• **WHAT NEEDS TO BE DONE**
Print exactly, and only, the lines from the one containing "position:relative;margin:0 3px 0" through the last line of the records below, both included; leave out the pictures.

════════

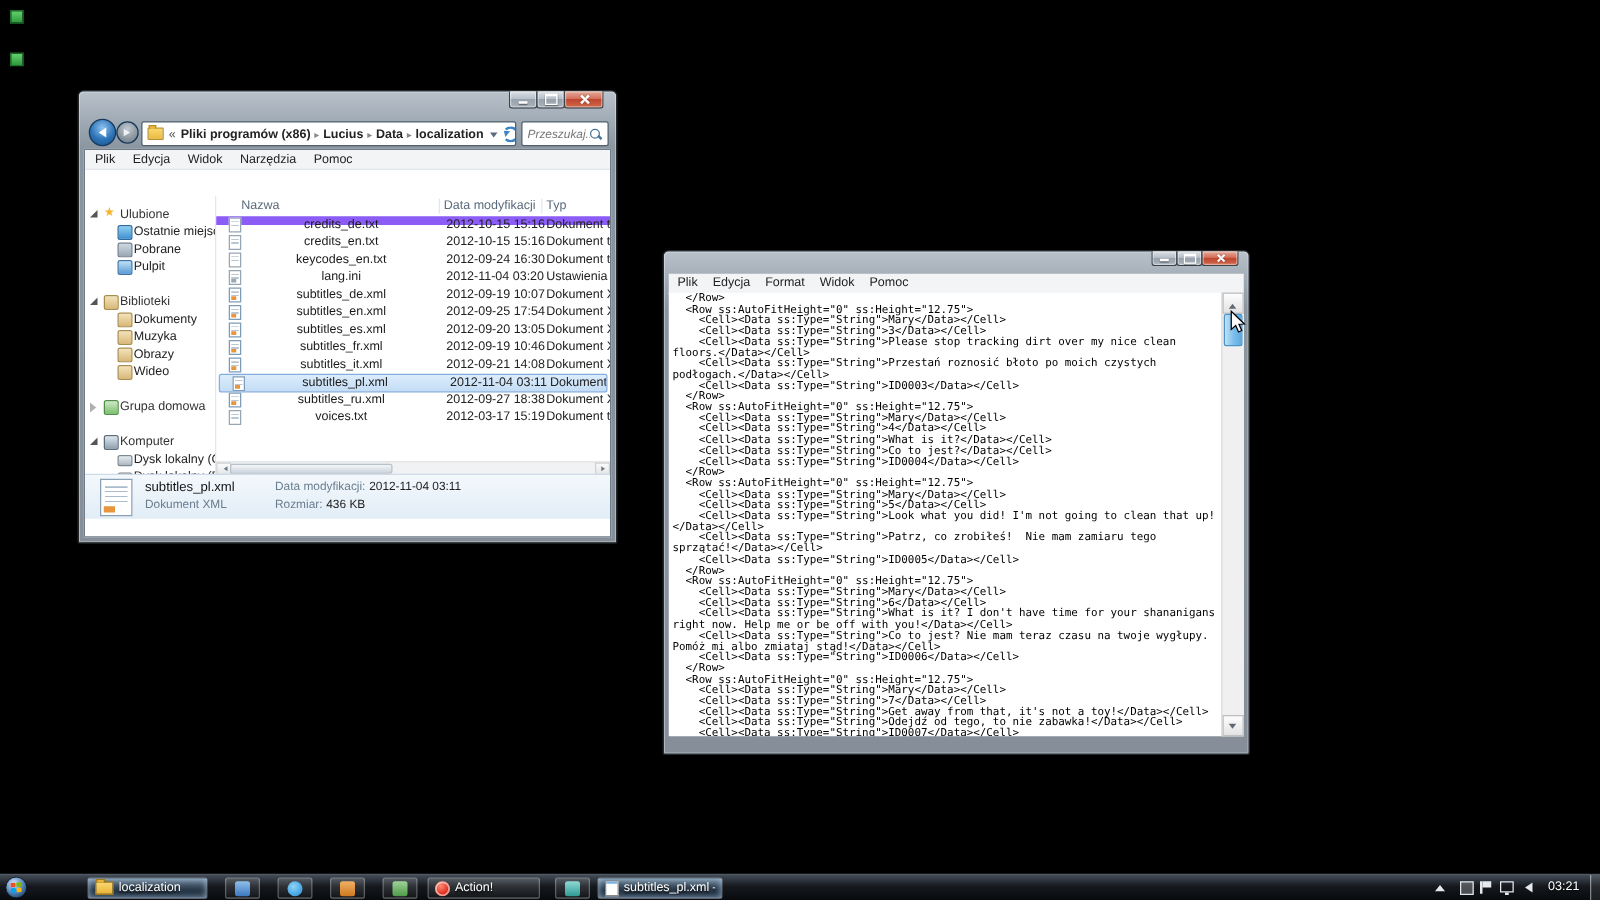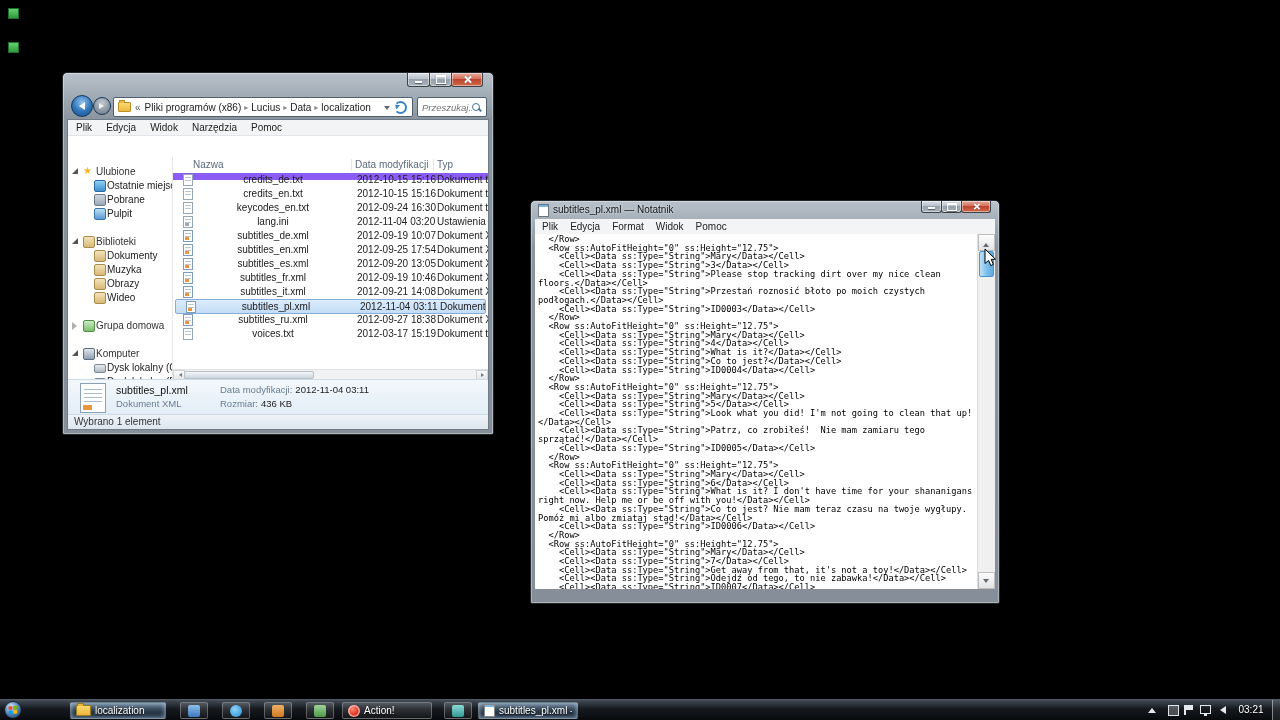--- a/index.html
+++ b/index.html
@@ -36,7 +36,7 @@
       position:relative;margin:0 3px 0 1px;flex:0 0 auto;}
   .cfold::before{content:"";position:absolute;top:-3px;left:0;width:4px;height:2px;background:#ecb93f;border:1px solid #bb9026;border-bottom:none;}
   .chev{color:#555;margin:0 1px;flex:0 0 auto;}
-  .seg{padding:0 3px;white-space:nowrap;flex:0 0 auto;}
+  .seg{padding:0 3px;white-space:nowrap;flex:0 0 auto;font-weight:bold;}
   .sep{color:#888;font-size:8px;flex:0 0 auto;}
   .addr-sp{flex:1 1 auto;}
   .ddcaret{width:0;height:0;border:3.5px solid transparent;border-top:4px solid #5a6b7c;margin:4px 4px 0 2px;flex:0 0 auto;}

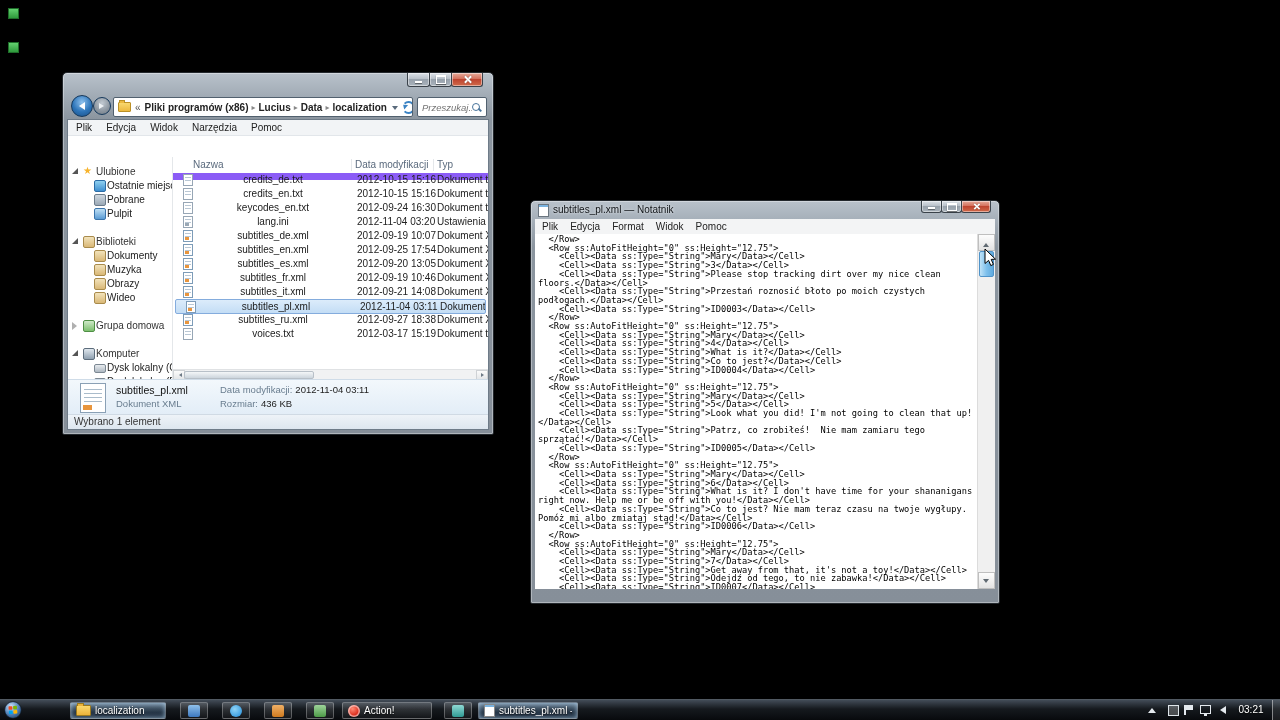--- a/index.html
+++ b/index.html
@@ -406,10 +406,6 @@
   </div>
 
   <div class="win" id="notepad">
-    <div style="position:absolute;left:0;right:0;top:0;height:18px;">
-      <span class="npico"></span>
-      <span class="np-title">subtitles_pl.xml — Notatnik</span>
-    </div>
     <div class="capbtns">
       <div class="cb" style="width:19px">
           <span class="gmin" style="margin-top:3px"></span>

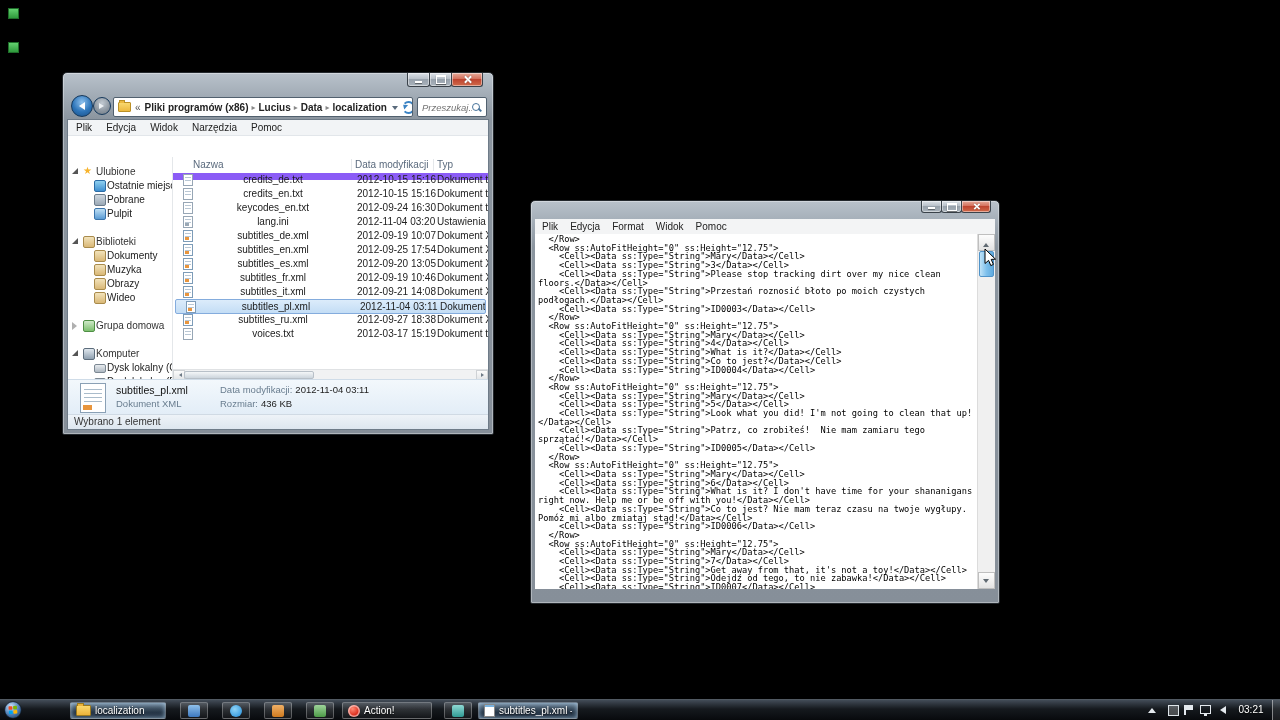--- a/index.html
+++ b/index.html
@@ -399,9 +399,6 @@
         <span class="d-l1"><span>Data modyfikacji:</span><b>2012-11-04 03:11</b></span>
         <span class="d-l2"><span>Rozmiar:</span><b>436 KB</b></span>
       </div>
-      <div class="statusbar">
-        <span>Wybrano 1 element</span>
-      </div>
     </div>
   </div>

════════

• **WRITTEN REPLY**
       position:relative;margin:0 3px 0 1px;flex:0 0 auto;}
   .cfold::before{content:"";position:absolute;top:-3px;left:0;width:4px;height:2px;background:#ecb93f;border:1px solid #bb9026;border-bottom:none;}
   .chev{color:#555;margin:0 1px;flex:0 0 auto;}
-  .seg{padding:0 3px;white-space:nowrap;flex:0 0 auto;}
+  .seg{padding:0 3px;white-space:nowrap;flex:0 0 auto;font-weight:bold;}
   .sep{color:#888;font-size:8px;flex:0 0 auto;}
   .addr-sp{flex:1 1 auto;}
   .ddcaret{width:0;height:0;border:3.5px solid transparent;border-top:4px solid #5a6b7c;margin:4px 4px 0 2px;flex:0 0 auto;}

--- a/index.html
+++ b/index.html
@@ -406,10 +406,6 @@
   </div>
 
   <div class="win" id="notepad">
-    <div style="position:absolute;left:0;right:0;top:0;height:18px;">
-      <span class="npico"></span>
-      <span class="np-title">subtitles_pl.xml — Notatnik</span>
-    </div>
     <div class="capbtns">
       <div class="cb" style="width:19px">
           <span class="gmin" style="margin-top:3px"></span>

--- a/index.html
+++ b/index.html
@@ -399,9 +399,6 @@
         <span class="d-l1"><span>Data modyfikacji:</span><b>2012-11-04 03:11</b></span>
         <span class="d-l2"><span>Rozmiar:</span><b>436 KB</b></span>
       </div>
-      <div class="statusbar">
-        <span>Wybrano 1 element</span>
-      </div>
     </div>
   </div>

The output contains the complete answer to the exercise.